Le cerveau et le corps sont connectés et ne peuvent être traités indépendamment. Notre mental peut calmer notre rythme respiratoire ou cardiaque, mais il peut aussi l’accélérer, ce qui a une grosse influence sur notre niveau d’activation. Il faut apprendre cette relation entre corps et cerveau et savoir quand s’activer ou se calmer avant un gros événement comme le premier WOD d’une compétition. Ainsi, vous pourrez utiliser cette méthode à votre avantage au lieu de subir une situation stressante ou encore rester amorphe lorsqu’il faudrait s’activer. Ce dernier point est complexe. Il faut apprendre à se connaître et connaître nos niveaux d’activations optimales pour chaque tâche. Par exemple, avant un clean, on aura peut- être un niveau d’activation de 80 % alors qu’avant un back squat ce sera 100 % et avant un snatch 65 %. Cela varie selon les athlètes et selon l’expérience. Une fois que l’on appréhende notre niveau d’activation optimal, il faut connaître comment s’activer ou se calmer. En effet, en fin d’entraînement avant un snatch, il faudra peut-être s’activer en faisant une série de respirations rapides, un ou deux petits cris, alors qu’en début de compétition avant un snatch, il faudra sûrement se calmer, car notre niveau naturel plus le stress dépasse notre niveau optimal. À ce moment-là, on optera pour une série de respirations profondes avec de longues expirations et une visualisation d’un paysage calme, ou d’une musique tranquille. Ici, il y a beaucoup de travail à faire pour se connaître. Un des meilleurs outils reste d’avoir un coach, donc une personne extérieure, qui peut se rendre compte que nous ne sommes pas au niveau optimal et nous aider à l’atteindre.

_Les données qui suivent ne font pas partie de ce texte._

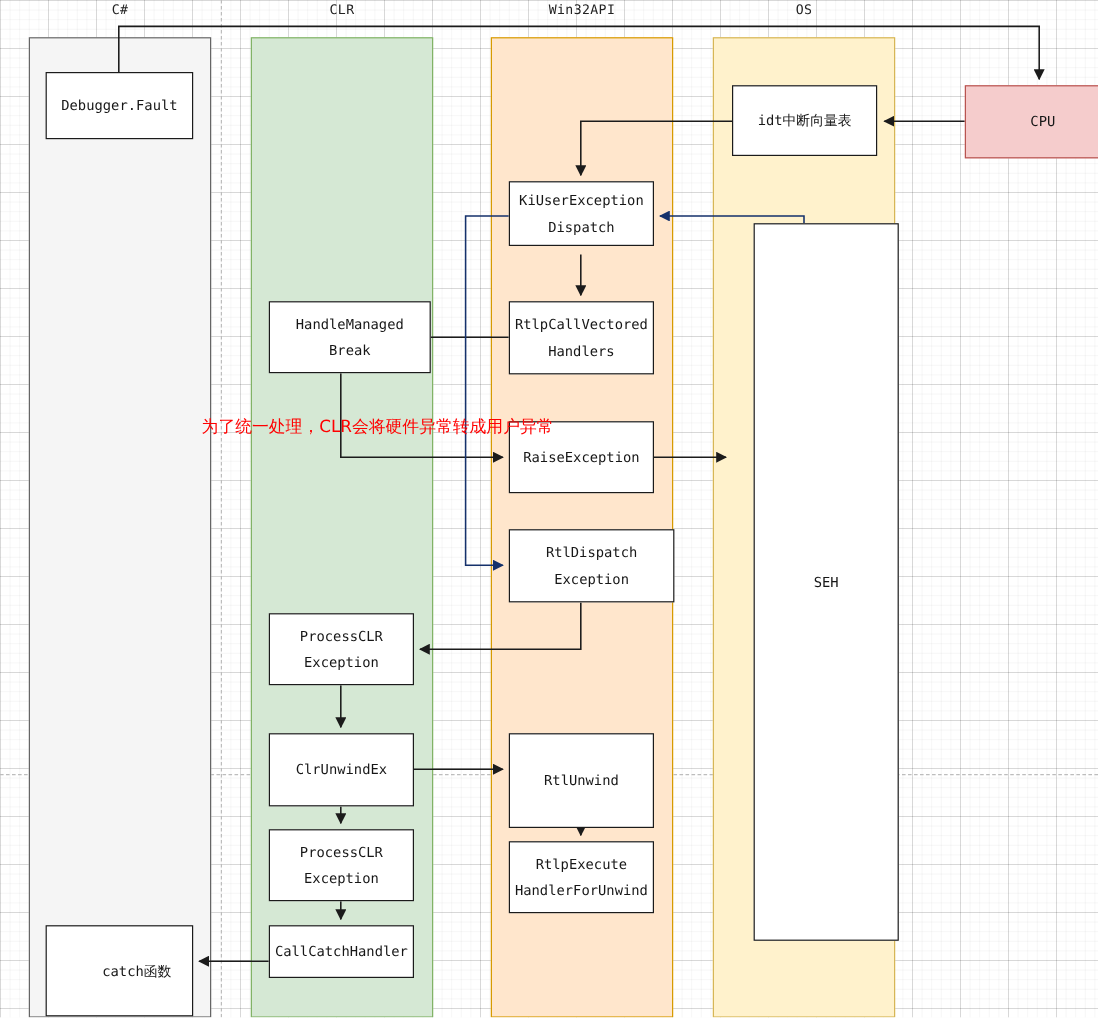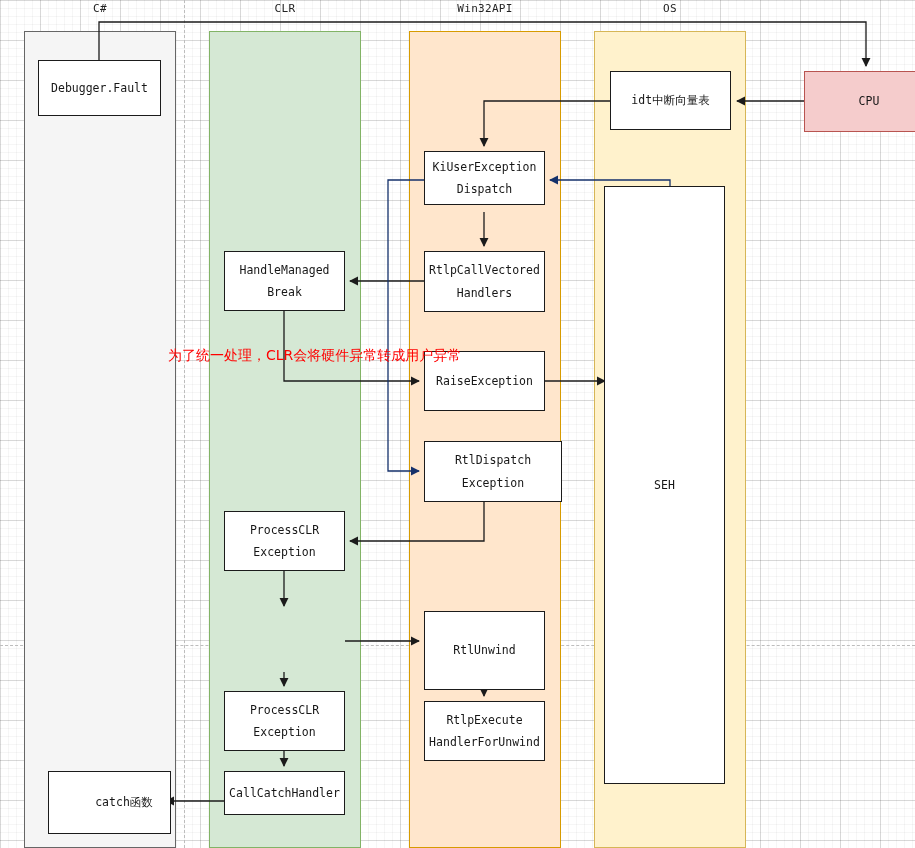"HandleManaged" div.node { width: 121px -> 135px }
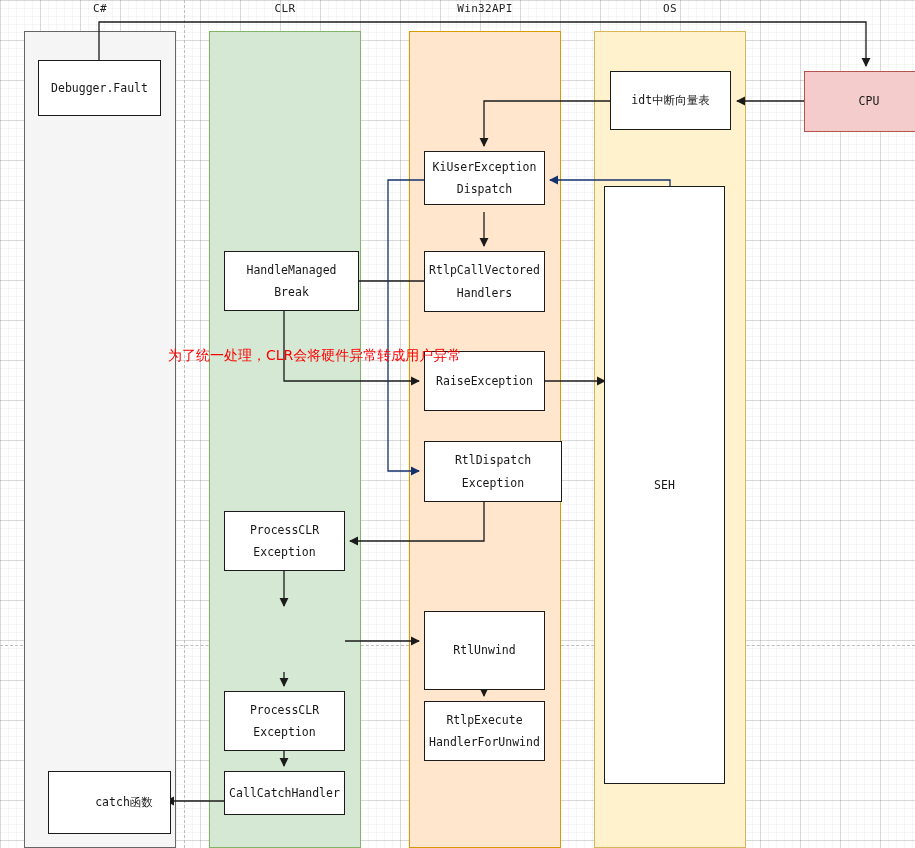"SEH" div.node { left: 604px -> 628px }
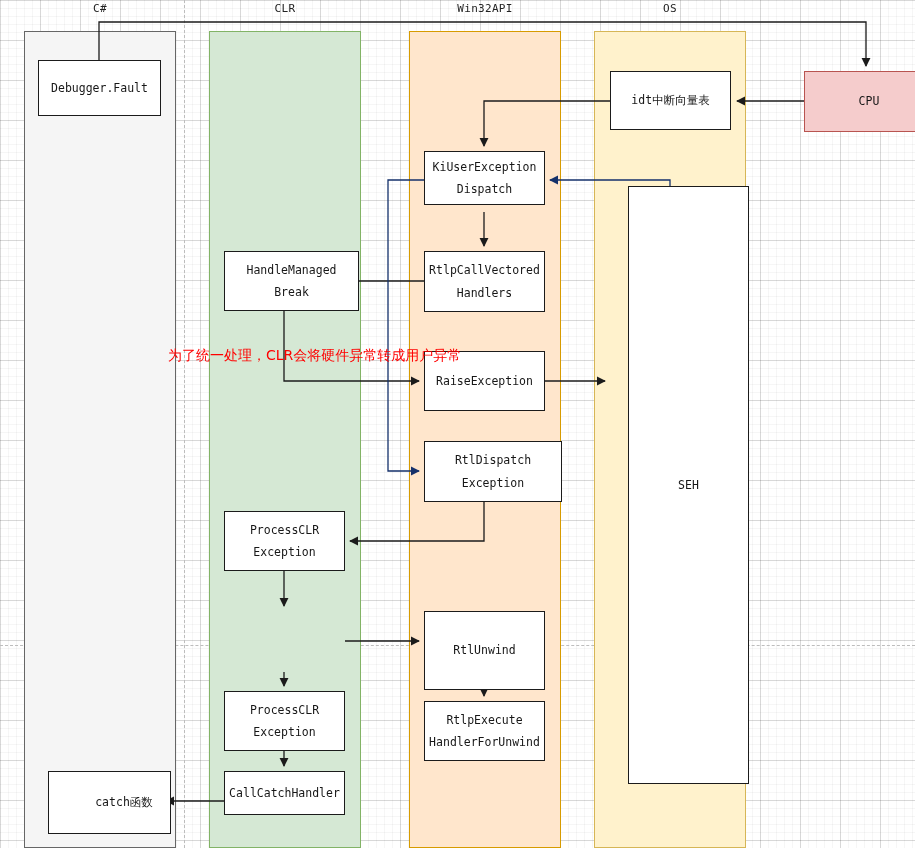"ClrUnwindEx" div.node { html: none -> <div> <span>ClrUnwindEx</span> </div> }
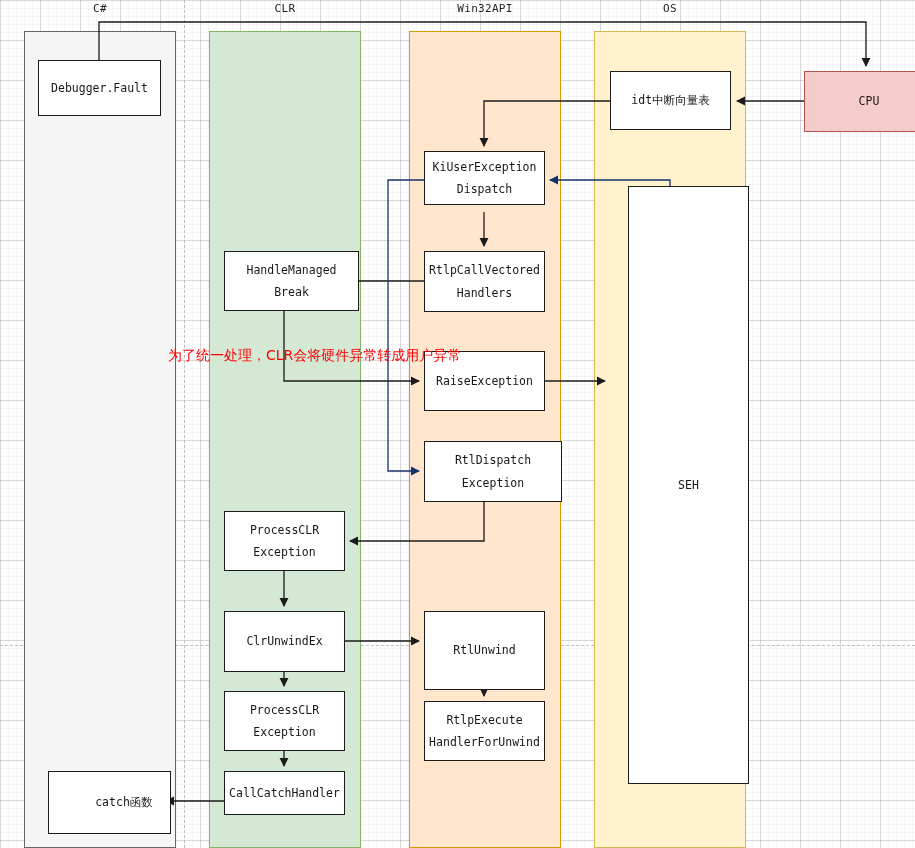"catch函数" div.node { height: 63px -> 76px; left: 48px -> 38px }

Vous pouvez trouver beaucoup d’outils de préparation mentale dans des livres ou sur internet. Essayez-les, gardez ceux qui ont un impact sur vous et enlevez les autres. Rappelez-vous qu’en situation de compétition, vous aurez peut-être à utiliser des outils inverses à ceux de l’entraînement, car vous aurez un niveau de stress élevé. C’est normal. Comme pour votre entraînement, vous pouvez avoir un petit carnet de vos outils mentaux avec vos pratiques, notes, et impressions. Communiquez vos découvertes à votre coach pour qu’il puisse vous aider au moment opportun. À vous de jouer !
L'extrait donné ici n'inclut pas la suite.